Levitz an hour ago | parent | next [-]

>“Don’t use Bluesky Social to break the law or cause harm to others,”

Is this, quoted in the change.org, the relevant line?

The law was not broken, it is also fairly evident that the intention was not to "cause harm to others", nor has any harm has seemingly come upon the patient for this (it requires a huge stretch of imagination to think of a case in which it could)

zdragnar 3 hours ago | parent | prev [-]

Is it private if it is in a public affidavit?

mossTechnician 2 hours ago | parent [-]

In my opinion, inappropriately leaked information should probably still be considered private, even if it was made publicly accessible. But even if not, Singal says the same leaker directly contacted him with a new leak, which he also published.

naasking an hour ago | parent [-]

> In my opinion, inappropriately leaked information should probably be considered private.

How is that relevant to BSky's terms of service?

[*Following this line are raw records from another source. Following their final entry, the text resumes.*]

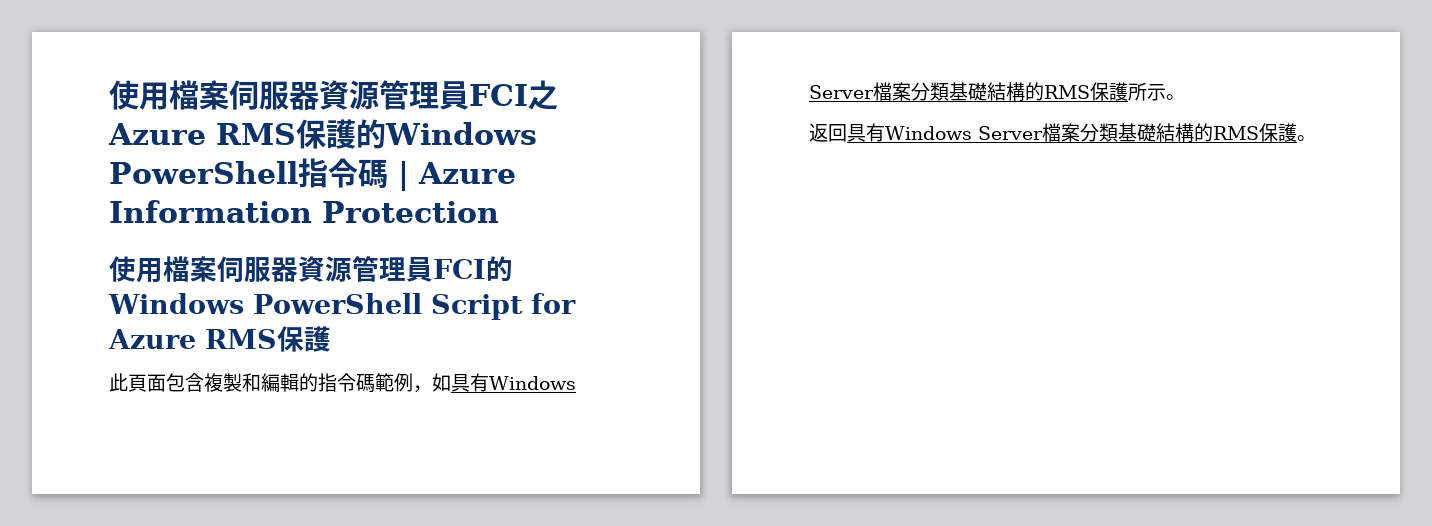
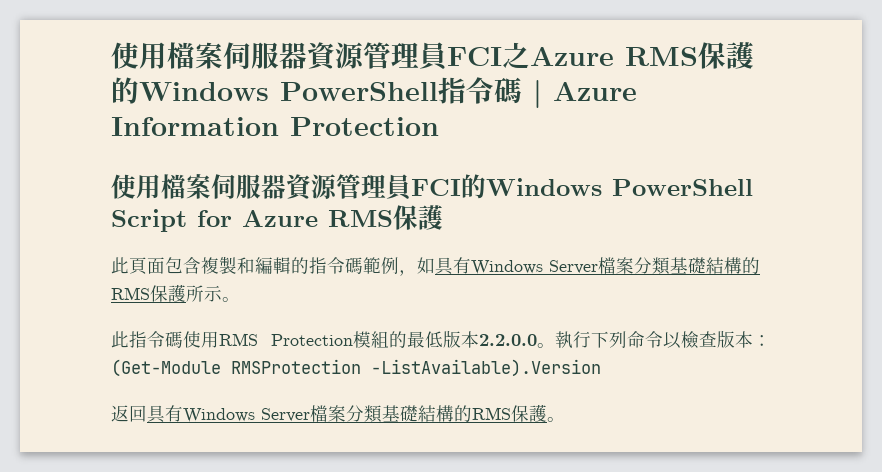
+ 此指令碼使用RMS Protection模組的最低版本2.2.0.0。執行下列命令以檢查版本：(Get-Module RMSProtection -ListAvailable).Version

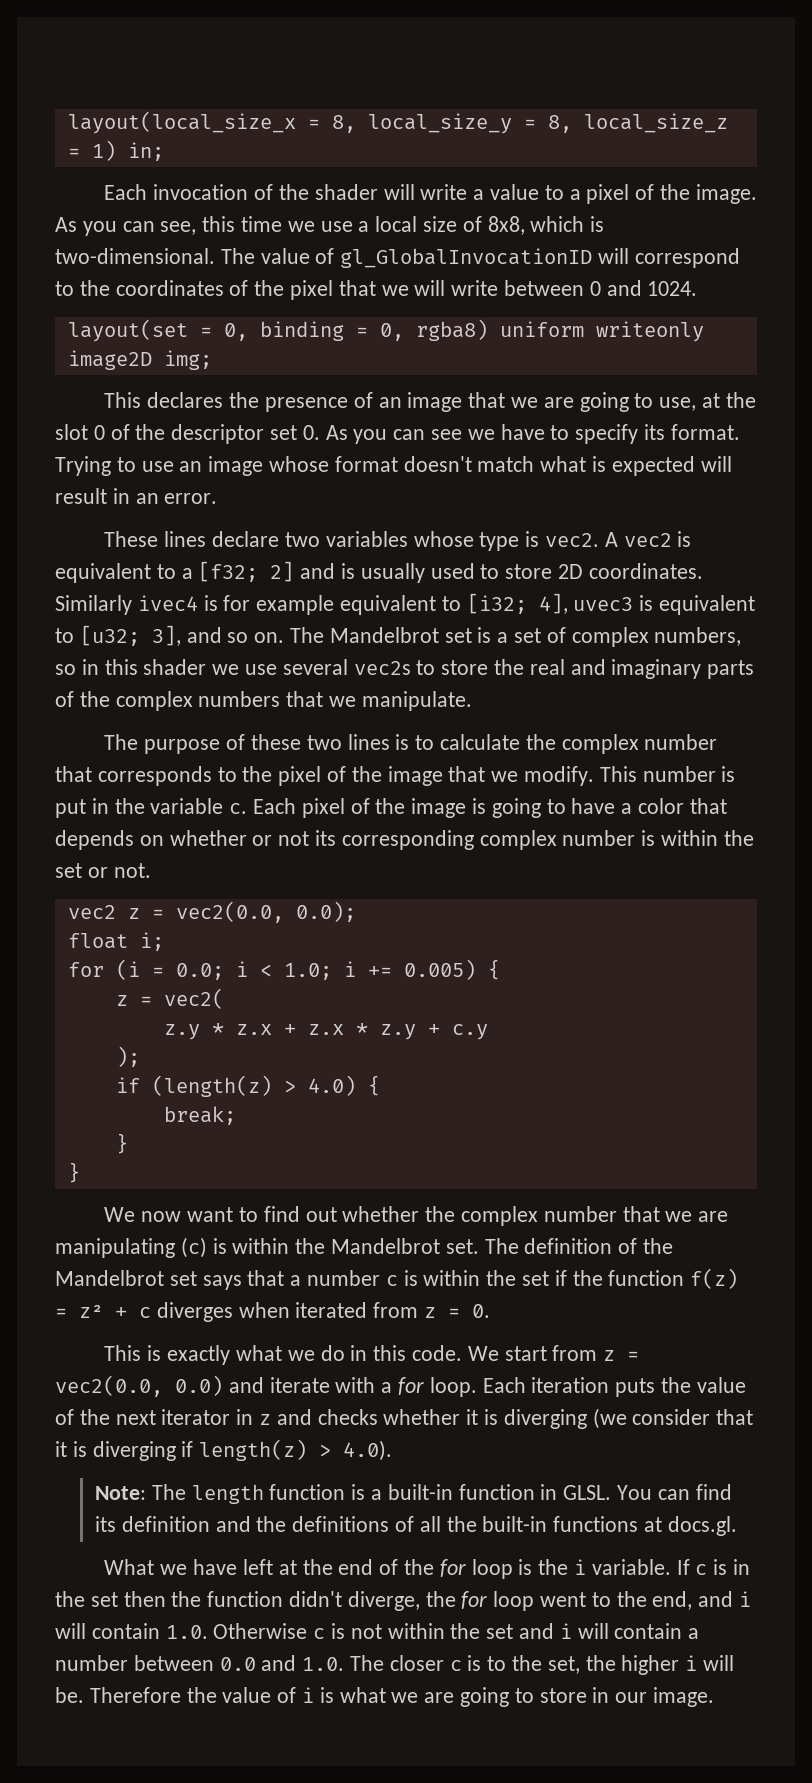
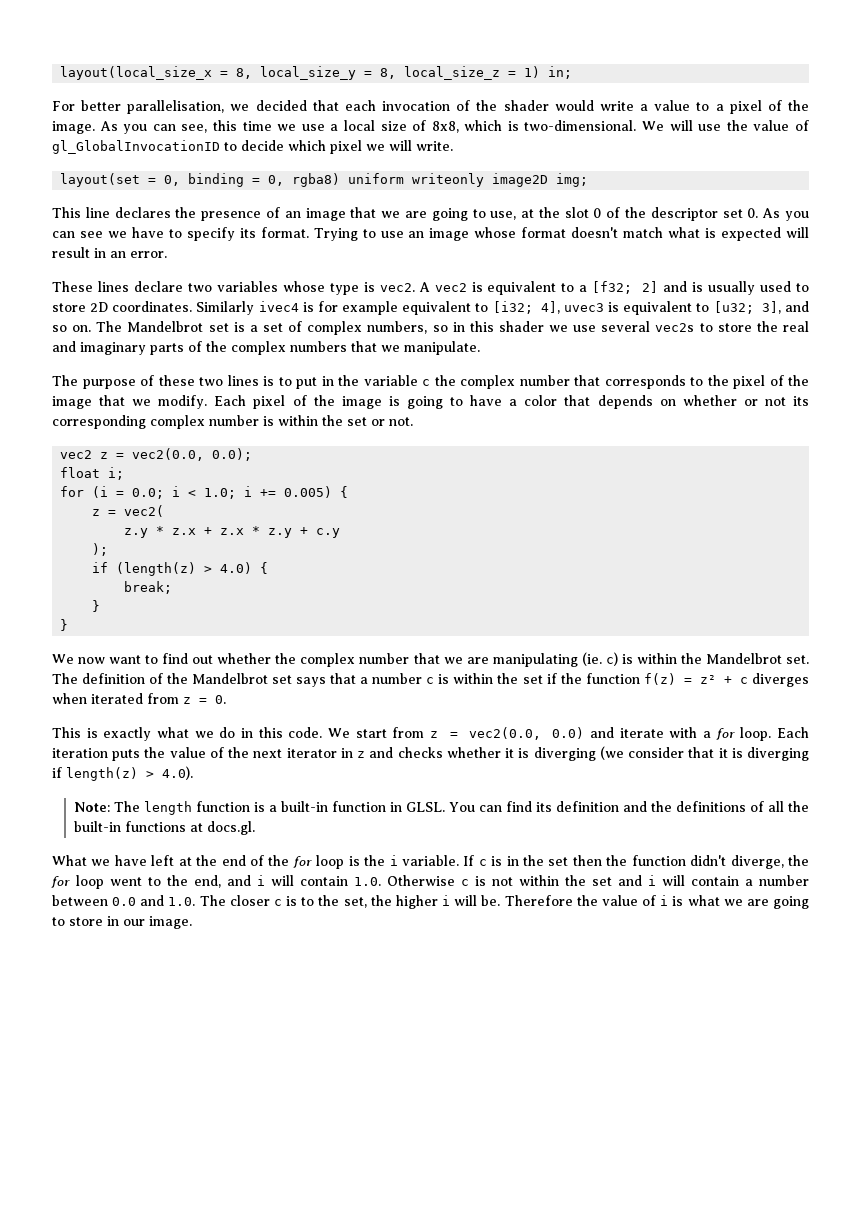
- Each invocation of the shader will write a value to a pixel of the image.
+ For better parallelisation, we decided that each invocation of the shader would write a value to a pixel of the image.
- The value of gl_GlobalInvocationID will correspond to the coordinates of the pixel that we will write between 0 and 1024.
+ We will use the value of gl_GlobalInvocationID to decide which pixel we will write.
- This declares the presence of an image that we are going to use, at the slot 0 of the descriptor set 0. As you can see we have to specify its format.
+ This line declares the presence of an image that we are going to use, at the slot 0 of the descriptor set 0. As you can see we have to specify its format.
- The purpose of these two lines is to calculate the complex number that corresponds to the pixel of the image that we modify.
+ The purpose of these two lines is to put in the variable c the complex number that corresponds to the pixel of the image that we modify.
- This number is put in the variable c.
- We now want to find out whether the complex number that we are manipulating (c) is within the Mandelbrot set.
+ We now want to find out whether the complex number that we are manipulating (ie. c) is within the Mandelbrot set.

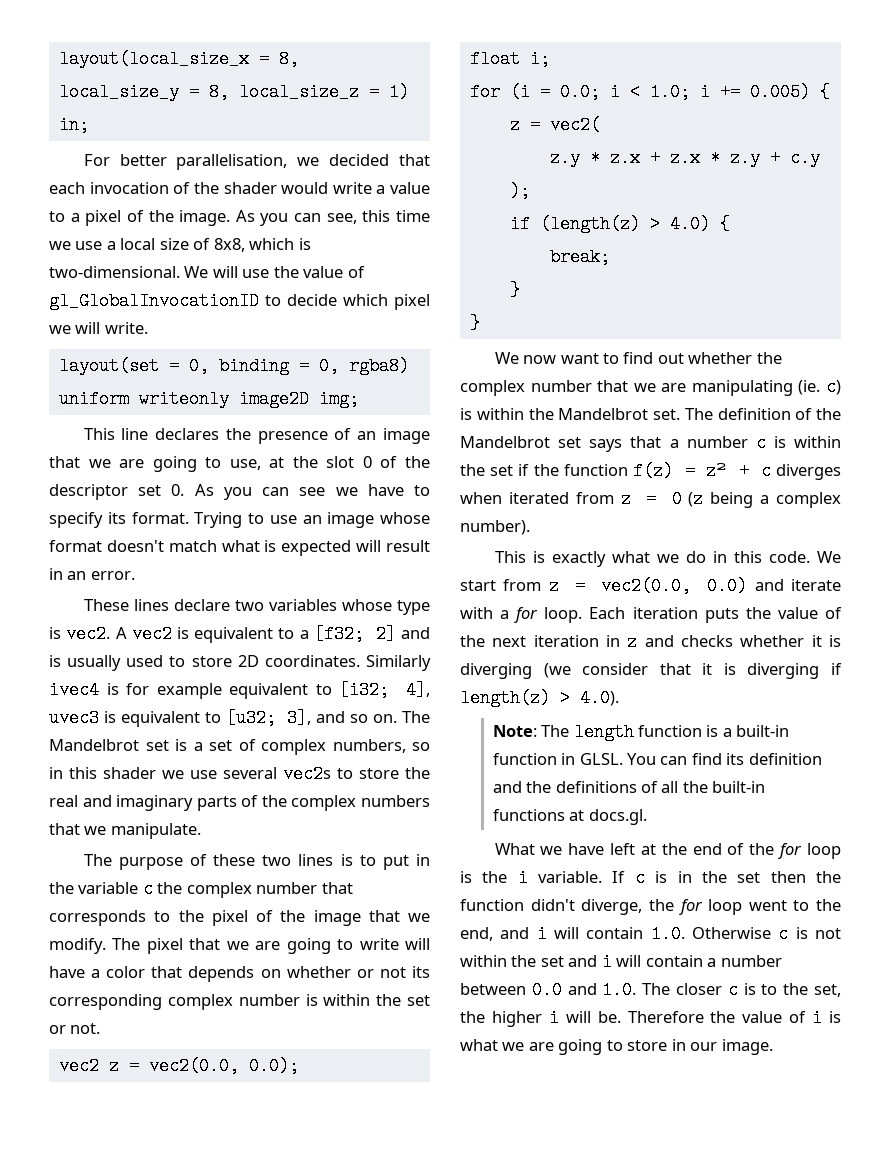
- Each pixel of the image is going to have a color that depends on whether or not its corresponding complex number is within the set or not.
+ The pixel that we are going to write will have a color that depends on whether or not its corresponding complex number is within the set or not.
- The definition of the Mandelbrot set says that a number c is within the set if the function f(z) = z² + c diverges when iterated from z = 0.
+ The definition of the Mandelbrot set says that a number c is within the set if the function f(z) = z² + c diverges when iterated from z = 0 (z being a complex number).
- Each iteration puts the value of the next iterator in z and checks whether it is diverging (we consider that it is diverging if length(z) > 4.0).
+ Each iteration puts the value of the next iteration in z and checks whether it is diverging (we consider that it is diverging if length(z) > 4.0).

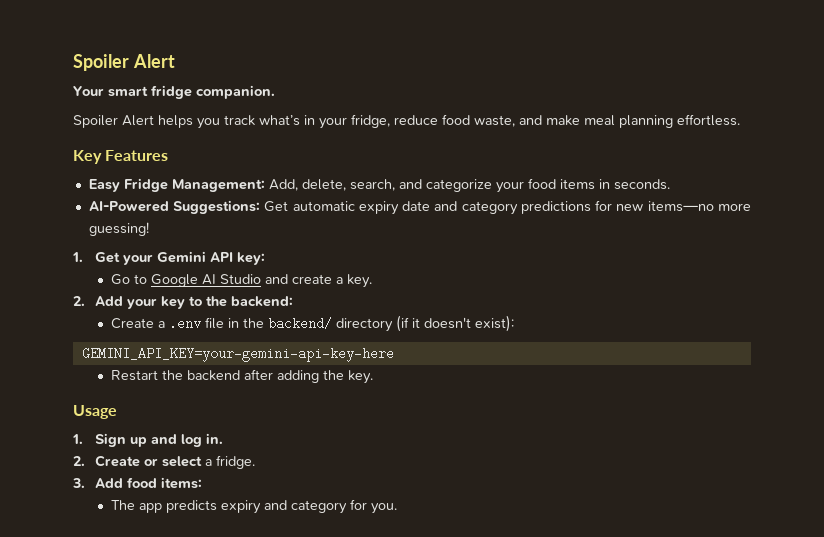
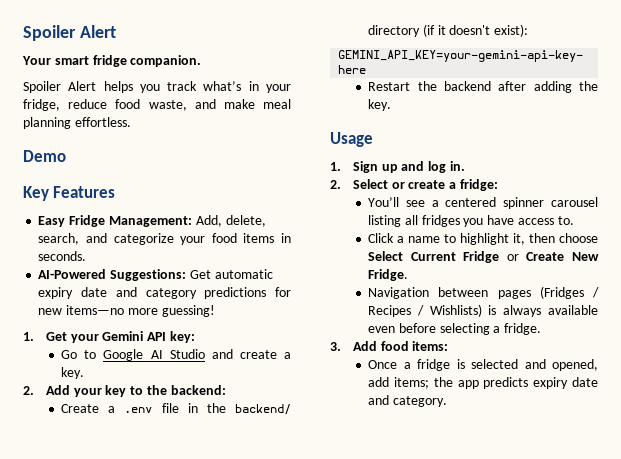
+ Demo
- 2. Create or select a fridge.
+ 2. Select or create a fridge:
+ You’ll see a centered spinner carousel listing all fridges you have access to.
+ Click a name to highlight it, then choose Select Current Fridge or Create New Fridge.
+ Navigation between pages (Fridges / Recipes / Wishlists) is always available even before selecting a fridge.
- The app predicts expiry and category for you.
+ Once a fridge is selected and opened, add items; the app predicts expiry date and category.

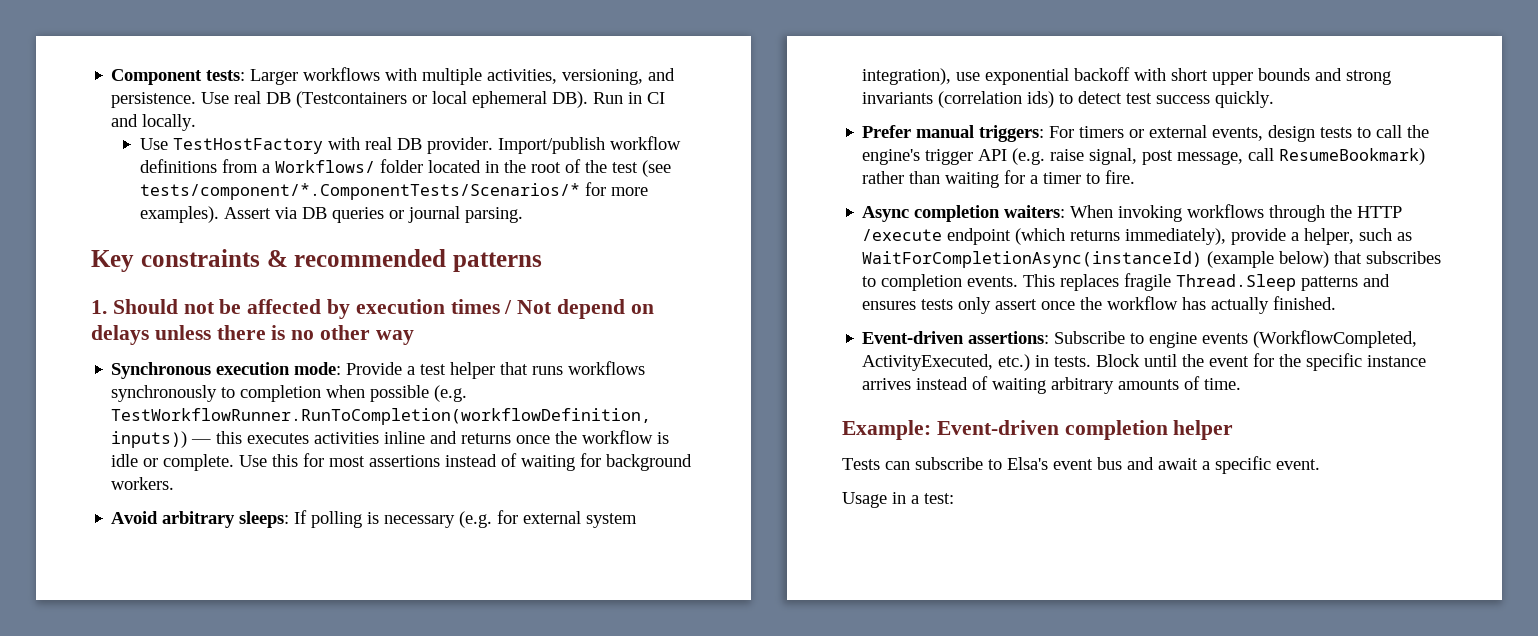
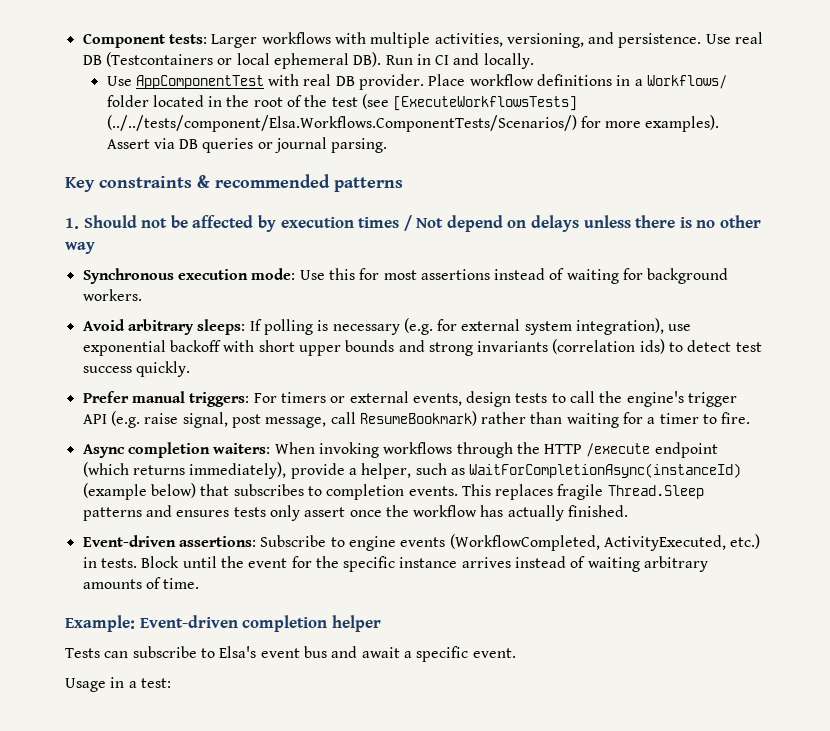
- Use TestHostFactory with real DB provider.
+ Use AppComponentTest with real DB provider.
- Import/publish workflow definitions from a Workflows/ folder located in the root of the test (see tests/component/*.ComponentTests/Scenarios/* for more examples).
+ Place workflow definitions in a Workflows/ folder located in the root of the test (see [ExecuteWorkflowsTests] (../../tests/component/Elsa.Workflows.ComponentTests/Scenarios/) for more examples).
- Synchronous execution mode: Provide a test helper that runs workflows synchronously to completion when possible (e.g. TestWorkflowRunner.RunToCompletion(workflowDefinition, inputs)) — this executes activities inline and returns once the workflow is idle or complete. Use this for most assertions instead of waiting for background workers.
+ Synchronous execution mode: Use this for most assertions instead of waiting for background workers.

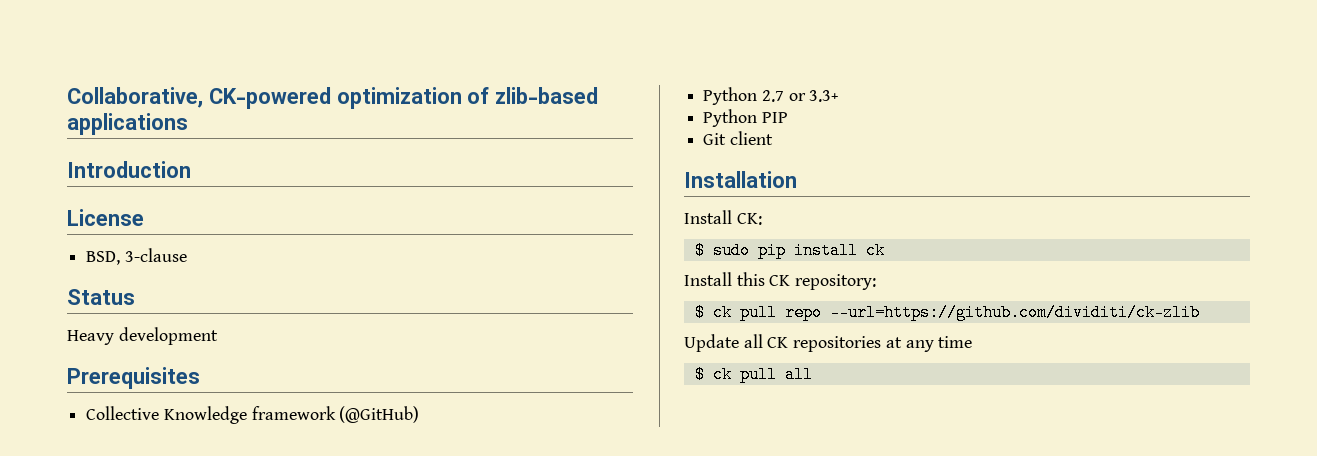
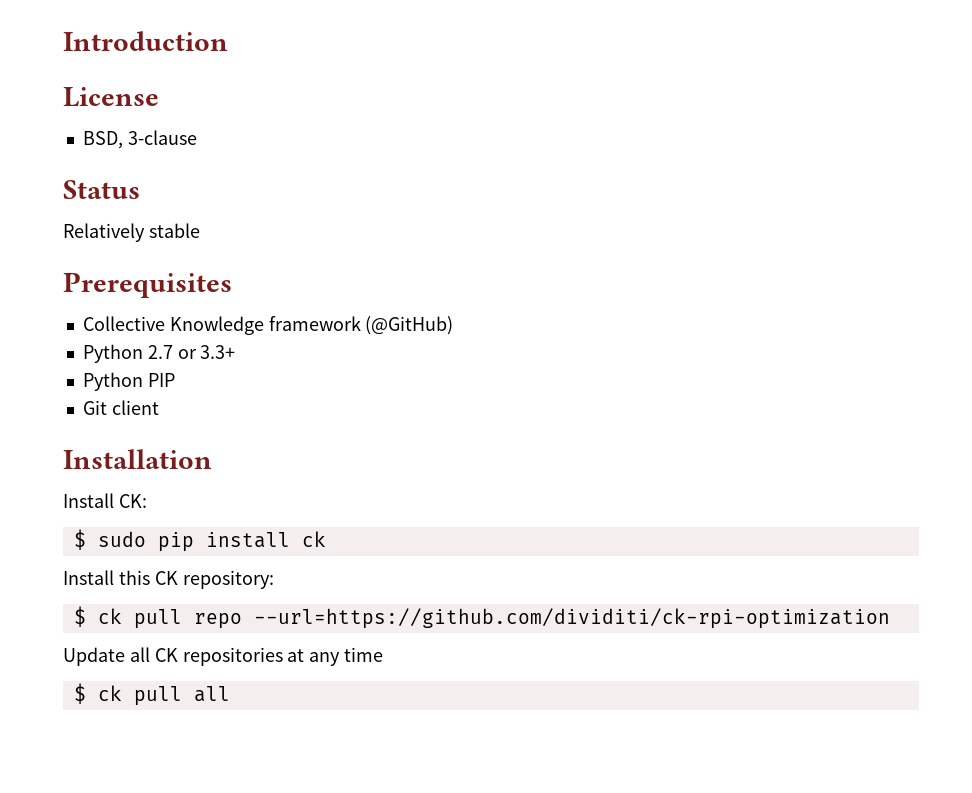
- Collaborative, CK-powered optimization of zlib-based applications
- Heavy development
+ Relatively stable
- $ ck pull repo --url=https://github.com/dividiti/ck-zlib
+ $ ck pull repo --url=https://github.com/dividiti/ck-rpi-optimization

The information was public and did not identify the person.

> But even if not, Singal says the same leaker directly contacted him with a new leak, which he also published.

I notice that you didn't say whether this new leak was private information, or whether it was also already public knowledge, or whether it in any way identified a person.

mossTechnician an hour ago | parent [-]

> I notice that you didn't say whether this new leak was private information

The new leak was, according to journalist Jesse Singal himself, absolutely private information.

tekla 3 hours ago | parent | prev | next [-]

Why do people keep lying about this?

He pulled a quote from a publically available affidavit.

There was no identifying information whatsoever either.